DataProvider
An important part of any algorithm is the data it’s working over and the data that it produces.
An important part of working with large scales of data is where the data is stored and how it’s accessed.
The smqtk_dataprovider
module contains interfaces and plugins for various core data structures, allowing plugin implementations to decide where and how the underlying raw data should be stored and accessed.
This potentially allows algorithms to handle more data that would otherwise be feasible on a single machine.
DataProvider Structures
The following are the core data representation interfaces included in this package.
- Note:
It is required that implementations have a common serialization format so that they may be stored or transported by other structures in a general way without caring what the specific implementation is. For this we require that all implementations be serializable via the
pickle
module functions.
DataElement
- class smqtk_dataprovider.DataElement[source]
Abstract interface for a byte data container.
The primary “value” of a
DataElement
is the byte content wrapped. Since this can technically change due to external forces, we cannot guarantee that an element is immutable. ThusDataElement
instances are not considered generally hashable. Specific implementations may define a__hash__
method if that implementation reflects a data source that guarantees immutability.UUIDs should be cast-able to a string and maintain unique-ness after conversion.

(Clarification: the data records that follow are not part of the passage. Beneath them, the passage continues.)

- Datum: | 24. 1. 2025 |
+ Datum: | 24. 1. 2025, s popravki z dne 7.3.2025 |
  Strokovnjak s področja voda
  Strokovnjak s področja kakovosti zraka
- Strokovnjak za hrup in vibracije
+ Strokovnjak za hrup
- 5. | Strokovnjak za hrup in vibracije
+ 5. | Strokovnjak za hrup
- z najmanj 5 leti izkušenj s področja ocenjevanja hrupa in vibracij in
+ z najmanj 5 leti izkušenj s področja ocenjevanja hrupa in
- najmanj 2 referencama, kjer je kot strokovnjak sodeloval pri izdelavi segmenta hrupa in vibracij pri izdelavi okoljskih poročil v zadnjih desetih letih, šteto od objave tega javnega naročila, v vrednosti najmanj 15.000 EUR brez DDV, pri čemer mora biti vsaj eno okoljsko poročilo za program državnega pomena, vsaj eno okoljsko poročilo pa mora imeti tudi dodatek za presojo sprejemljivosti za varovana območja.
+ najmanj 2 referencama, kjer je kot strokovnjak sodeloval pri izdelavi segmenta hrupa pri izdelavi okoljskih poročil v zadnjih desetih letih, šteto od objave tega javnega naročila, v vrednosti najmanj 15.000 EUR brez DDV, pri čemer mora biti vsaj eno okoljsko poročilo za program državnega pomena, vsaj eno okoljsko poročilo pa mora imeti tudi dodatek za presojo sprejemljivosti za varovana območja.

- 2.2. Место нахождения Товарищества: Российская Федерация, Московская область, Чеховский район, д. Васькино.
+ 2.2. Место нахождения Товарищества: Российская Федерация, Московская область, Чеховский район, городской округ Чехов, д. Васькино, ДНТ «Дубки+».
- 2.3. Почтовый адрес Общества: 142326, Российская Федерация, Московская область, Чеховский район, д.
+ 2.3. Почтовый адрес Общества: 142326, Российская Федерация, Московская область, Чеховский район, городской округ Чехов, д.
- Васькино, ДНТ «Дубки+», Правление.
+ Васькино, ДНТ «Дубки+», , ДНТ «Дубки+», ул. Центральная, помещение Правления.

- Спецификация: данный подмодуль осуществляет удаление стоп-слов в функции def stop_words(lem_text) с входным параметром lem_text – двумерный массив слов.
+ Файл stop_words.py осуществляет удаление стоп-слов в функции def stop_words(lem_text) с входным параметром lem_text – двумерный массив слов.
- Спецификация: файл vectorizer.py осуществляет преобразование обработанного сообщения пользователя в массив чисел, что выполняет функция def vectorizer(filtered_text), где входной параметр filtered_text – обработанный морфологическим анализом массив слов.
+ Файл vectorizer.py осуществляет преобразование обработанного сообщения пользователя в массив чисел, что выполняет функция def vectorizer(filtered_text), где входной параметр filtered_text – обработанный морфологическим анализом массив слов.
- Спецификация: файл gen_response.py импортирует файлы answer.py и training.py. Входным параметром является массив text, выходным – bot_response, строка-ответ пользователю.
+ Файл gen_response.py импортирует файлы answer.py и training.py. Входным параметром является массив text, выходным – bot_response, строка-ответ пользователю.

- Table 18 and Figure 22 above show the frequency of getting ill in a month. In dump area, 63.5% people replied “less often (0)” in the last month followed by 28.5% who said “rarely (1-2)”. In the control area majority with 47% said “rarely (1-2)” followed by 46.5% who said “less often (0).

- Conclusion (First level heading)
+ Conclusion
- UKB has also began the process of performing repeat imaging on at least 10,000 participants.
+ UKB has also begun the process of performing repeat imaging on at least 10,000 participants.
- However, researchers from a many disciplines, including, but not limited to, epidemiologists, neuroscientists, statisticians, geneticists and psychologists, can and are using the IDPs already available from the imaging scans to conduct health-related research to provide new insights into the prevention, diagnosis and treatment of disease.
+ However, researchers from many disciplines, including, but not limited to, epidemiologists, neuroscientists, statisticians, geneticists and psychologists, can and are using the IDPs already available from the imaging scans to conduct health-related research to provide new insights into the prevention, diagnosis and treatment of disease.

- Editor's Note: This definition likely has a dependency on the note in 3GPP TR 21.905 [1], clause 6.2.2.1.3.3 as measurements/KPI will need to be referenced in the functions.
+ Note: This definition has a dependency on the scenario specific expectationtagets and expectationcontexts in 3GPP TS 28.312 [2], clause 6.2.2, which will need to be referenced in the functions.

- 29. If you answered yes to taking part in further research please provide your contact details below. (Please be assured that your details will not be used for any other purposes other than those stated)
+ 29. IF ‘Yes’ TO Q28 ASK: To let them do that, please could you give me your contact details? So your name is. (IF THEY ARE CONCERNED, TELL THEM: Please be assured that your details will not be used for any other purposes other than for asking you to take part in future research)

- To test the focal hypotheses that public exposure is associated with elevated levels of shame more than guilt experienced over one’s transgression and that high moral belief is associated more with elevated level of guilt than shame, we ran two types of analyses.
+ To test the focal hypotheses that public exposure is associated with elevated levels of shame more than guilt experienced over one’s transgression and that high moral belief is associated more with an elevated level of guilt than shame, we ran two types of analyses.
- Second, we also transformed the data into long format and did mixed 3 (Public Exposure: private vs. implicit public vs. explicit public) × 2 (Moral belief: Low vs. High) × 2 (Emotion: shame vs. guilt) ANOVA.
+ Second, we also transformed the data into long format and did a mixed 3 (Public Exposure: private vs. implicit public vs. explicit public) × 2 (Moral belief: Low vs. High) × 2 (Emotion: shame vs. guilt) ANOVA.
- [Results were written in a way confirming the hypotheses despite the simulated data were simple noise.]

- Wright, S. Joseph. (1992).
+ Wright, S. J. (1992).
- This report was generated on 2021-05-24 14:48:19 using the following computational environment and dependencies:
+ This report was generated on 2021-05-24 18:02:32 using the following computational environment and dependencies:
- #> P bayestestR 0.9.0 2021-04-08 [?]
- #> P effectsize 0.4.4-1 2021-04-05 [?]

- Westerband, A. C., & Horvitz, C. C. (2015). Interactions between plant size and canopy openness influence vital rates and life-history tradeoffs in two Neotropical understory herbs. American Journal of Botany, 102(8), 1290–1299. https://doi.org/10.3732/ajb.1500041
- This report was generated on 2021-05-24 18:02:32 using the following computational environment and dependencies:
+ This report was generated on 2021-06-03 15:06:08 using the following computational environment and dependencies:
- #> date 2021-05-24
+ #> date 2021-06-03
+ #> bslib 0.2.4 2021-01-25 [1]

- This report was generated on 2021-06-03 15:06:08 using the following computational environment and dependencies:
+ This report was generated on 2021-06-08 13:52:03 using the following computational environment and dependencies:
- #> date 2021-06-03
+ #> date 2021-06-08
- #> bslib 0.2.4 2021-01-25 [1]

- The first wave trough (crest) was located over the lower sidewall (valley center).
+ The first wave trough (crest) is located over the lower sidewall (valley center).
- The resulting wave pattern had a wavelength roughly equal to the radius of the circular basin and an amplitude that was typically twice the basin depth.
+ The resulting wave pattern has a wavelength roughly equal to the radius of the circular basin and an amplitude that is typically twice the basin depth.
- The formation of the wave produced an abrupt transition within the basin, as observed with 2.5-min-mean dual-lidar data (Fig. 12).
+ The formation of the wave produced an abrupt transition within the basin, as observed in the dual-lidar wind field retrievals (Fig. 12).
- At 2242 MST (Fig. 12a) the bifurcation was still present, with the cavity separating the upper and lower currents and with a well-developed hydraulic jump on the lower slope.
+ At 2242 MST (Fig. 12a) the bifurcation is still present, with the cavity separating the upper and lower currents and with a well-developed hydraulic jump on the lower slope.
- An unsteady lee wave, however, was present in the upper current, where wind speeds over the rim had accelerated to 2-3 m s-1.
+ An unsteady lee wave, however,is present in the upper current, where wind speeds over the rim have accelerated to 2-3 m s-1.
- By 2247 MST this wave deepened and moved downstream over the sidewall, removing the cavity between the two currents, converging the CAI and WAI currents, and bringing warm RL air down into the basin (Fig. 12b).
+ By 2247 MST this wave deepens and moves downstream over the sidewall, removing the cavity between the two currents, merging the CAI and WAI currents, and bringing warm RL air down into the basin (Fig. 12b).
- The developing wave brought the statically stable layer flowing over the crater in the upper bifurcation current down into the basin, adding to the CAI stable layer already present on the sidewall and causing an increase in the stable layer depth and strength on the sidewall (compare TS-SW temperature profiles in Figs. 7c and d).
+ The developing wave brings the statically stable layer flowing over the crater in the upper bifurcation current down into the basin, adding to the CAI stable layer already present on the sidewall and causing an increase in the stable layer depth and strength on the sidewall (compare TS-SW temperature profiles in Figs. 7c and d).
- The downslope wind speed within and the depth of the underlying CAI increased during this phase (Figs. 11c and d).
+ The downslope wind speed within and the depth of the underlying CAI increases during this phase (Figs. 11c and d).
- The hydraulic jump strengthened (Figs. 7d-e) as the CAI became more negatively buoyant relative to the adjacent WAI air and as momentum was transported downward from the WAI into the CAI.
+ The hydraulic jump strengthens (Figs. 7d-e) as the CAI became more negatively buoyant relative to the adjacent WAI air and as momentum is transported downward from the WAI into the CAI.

- clean_temp() None [source]
Clean any temporary files created by this element. This does nothing if no temporary files have been generated for this element yet.
- abstract content_type() str | None [source]
- Returns:
Standard type/subtype string for this data element, or None if the content type is unknown.
- Return type:
str or None
- classmethod from_uri(uri: str) DataElement [source]
Construct a new instance based on the given URI.
This function may not be implemented for all DataElement types.
- Parameters:
uri (str) – URI string to resolve into an element instance
- Raises:
NoUriResolutionError – This element type does not implement URI resolution.
InvalidUriError – This element type could not resolve the provided URI string.
- Returns:
New element instance of our type.
- Return type:
- abstract get_bytes() bytes [source]
- Returns:
Get the bytes for this data element.
- Return type:
bytes
- abstract is_empty() bool [source]
Check if this element contains no bytes.
The intend of this method is to quickly check if there is any data behind this element, ideally without having to read all/any of the underlying data.
- Returns:
If this element contains 0 bytes.
- Return type:
bool
- md5() str [source]
Get the MD5 checksum of this element’s binary content.
- Returns:
MD5 hex checksum of the data content.
- Return type:
str
- abstract set_bytes(b: bytes) None [source]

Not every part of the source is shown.